HISTORY: 2007 Act No. 95, Section 1, eff January 1, 2008.

SECTION 44-7-385. Requirements for serving as operating room circulator.

(A) As used in this section, an "operating room circulator" means a registered nurse trained, educated, or experienced in perioperative nursing who is responsible for coordinating the nursing care and safety needs of a patient in the operating room and who also meets the needs of the operating room team members during surgery.

(B) An operating room circulator in a health care facility must be a licensed registered nurse educated, trained, and experienced in perioperative nursing.

(C) A surgical technologist may not serve as the circulator in the operating room of a health care facility; however, a person who is employed to practice surgical technology in a health care facility may assist in the performance of circulating duties:

(1) consistent with the person's education, training, and experience; and

(2) as assigned and supervised by a registered nurse circulator who must be present in the operating room for the duration of the surgical procedure.

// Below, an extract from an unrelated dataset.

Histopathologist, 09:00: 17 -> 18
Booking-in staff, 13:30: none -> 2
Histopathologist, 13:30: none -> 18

HISTORY: 2007 Act No. 95, Section 1, eff January 1, 2008.

SECTION 44-7-390. No liability or cause of action against a hospital for certain acts or proceedings.

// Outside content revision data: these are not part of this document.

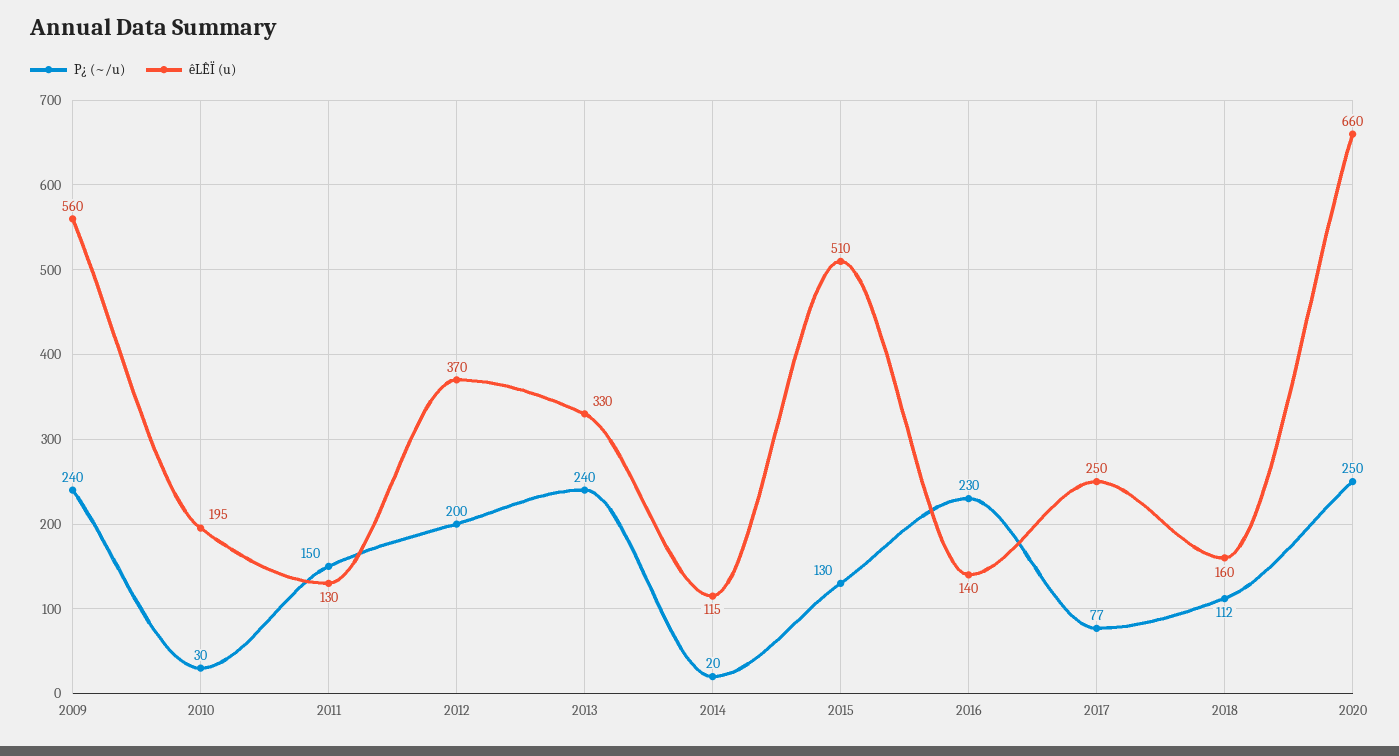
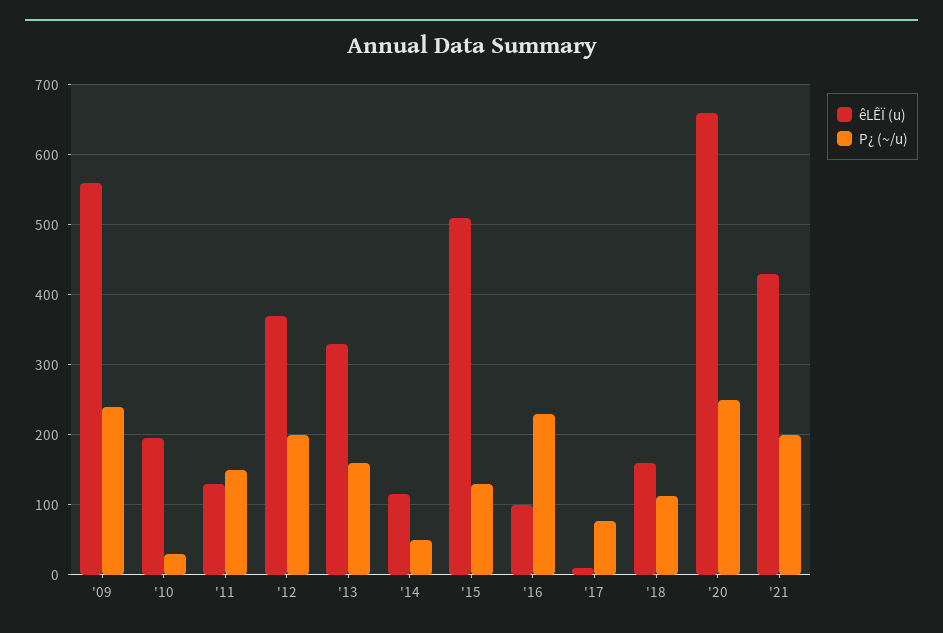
P¿ (~/u), 2013: 240 -> 160
P¿ (~/u), 2014: 20 -> 50
êLÊÏ (u), 2016: 140 -> 100
êLÊÏ (u), 2017: 250 -> 10
êLÊÏ (u), '21: none -> 430
P¿ (~/u), '21: none -> 200

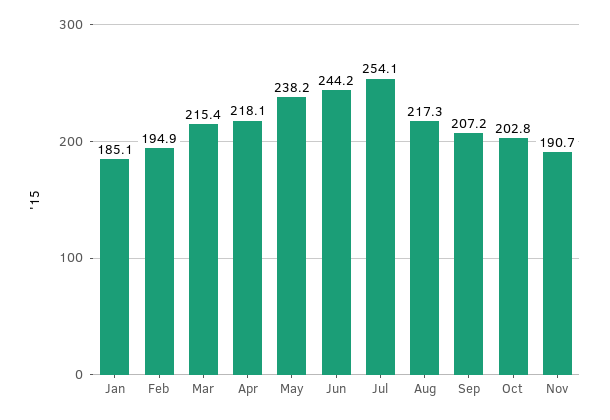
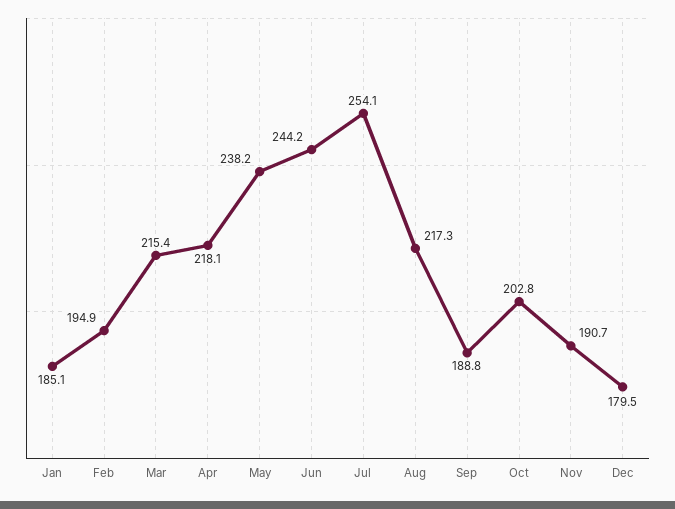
Sep: 207.2 -> 188.8
Dec: none -> 179.5

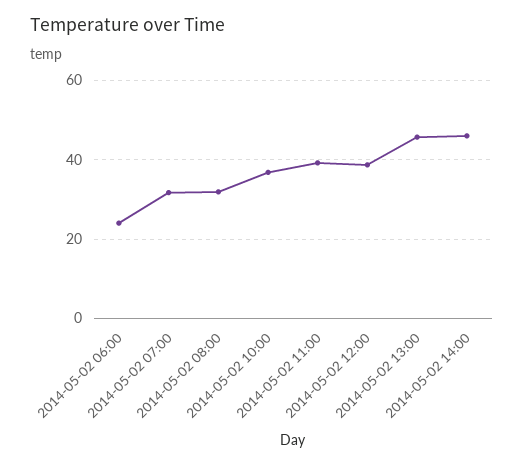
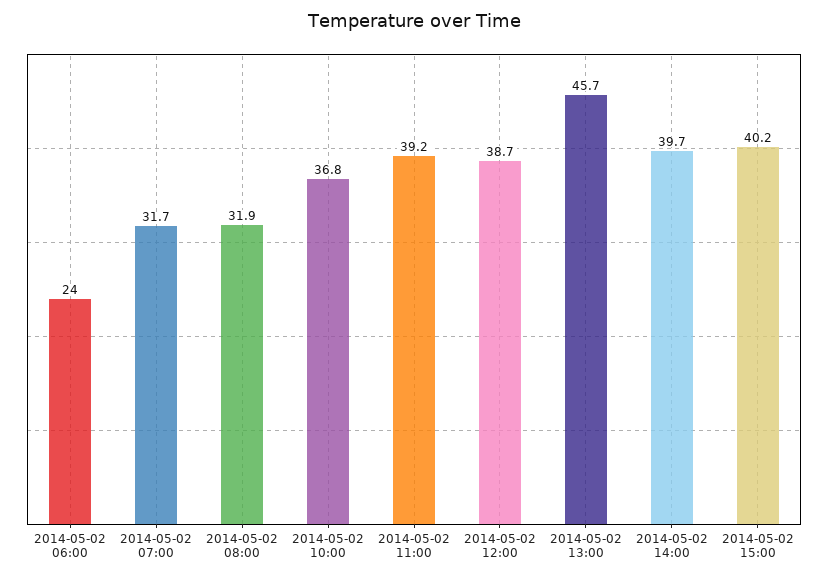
2014-05-02 14:00: 46 -> 39.7
2014-05-02 15:00: none -> 40.2

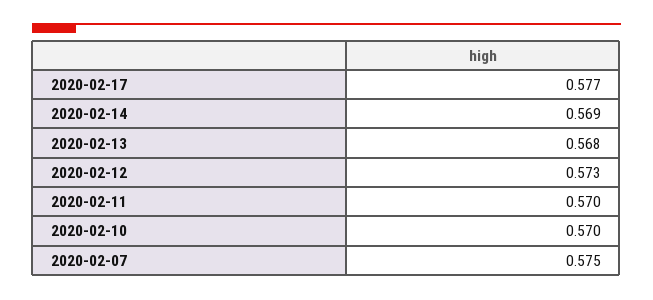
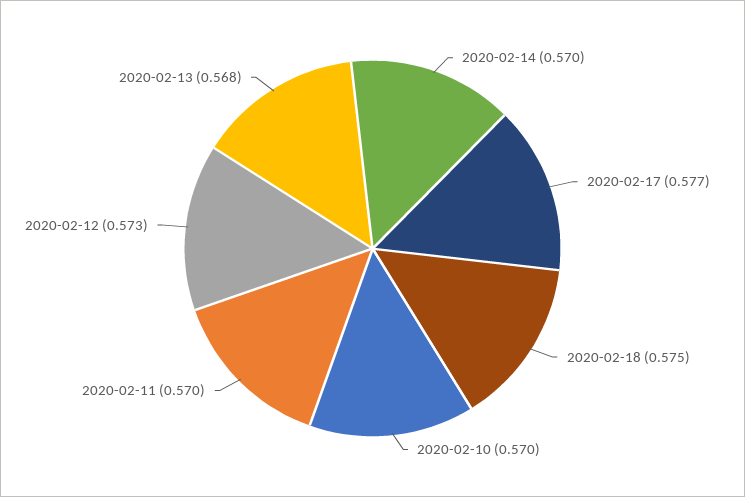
2020-02-14: 0.569 -> 0.57
2020-02-07: 0.575 -> none
2020-02-18: none -> 0.575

There is no monetary liability on the part of, and no cause of action for damages arising against, a hospital licensed under this article, its parent, subsidiaries, health care system, physician practices owned by the hospital (its parent or subsidiaries), directors, officers, agents, employees, medical staff members, external reviewers, witnesses, or a member of any committee of a licensed hospital, whether permanent or ad hoc, including the hospital's governing body, for any act or proceeding undertaken or performed without malice, made after reasonable effort to obtain the facts, and the action taken was in the belief that it is warranted by the facts known, arising out of or relating to:

(1) sentinel event investigations or root cause analyses, or both, as prescribed by the joint commission or any other organization under whose accreditation a hospital is deemed to meet the Centers for Medicare and Medicaid Services' conditions of participation;

(2) investigations into the competence or conduct of hospital employees, agents, members of the hospital's medical staff or other practitioners, relating to the quality of patient care, and any disciplinary proceedings or fair hearings related thereto, provided the medical staff operates pursuant to written bylaws that have been approved by the governing body of the hospital;

(3) quality assurance reviews;

(4) the medical staff credentialing process, provided the medical staff operates pursuant to written bylaws that have been approved by the governing body of the hospital;

(5) reports by a hospital to its insurance carriers;

(6) reviews or investigations to evaluate the quality of care provided by hospital employees, agents, members of the hospital's medical staff, or other practitioners; or

(7) reports or statements, including, but not limited to, those reports or statements to the National Practitioner Data Bank and the South Carolina Board of Medical Examiners, that provide analysis or opinion (including external reviews) relating to the quality of care provided by hospital employees, agents, members of the hospital's medical staff, or other practitioners.

HISTORY: 2012 Act No. 275, Section 1, eff June 26, 2012.

SECTION 44-7-392. Confidentiality of hospital proceedings, data, documents, and information.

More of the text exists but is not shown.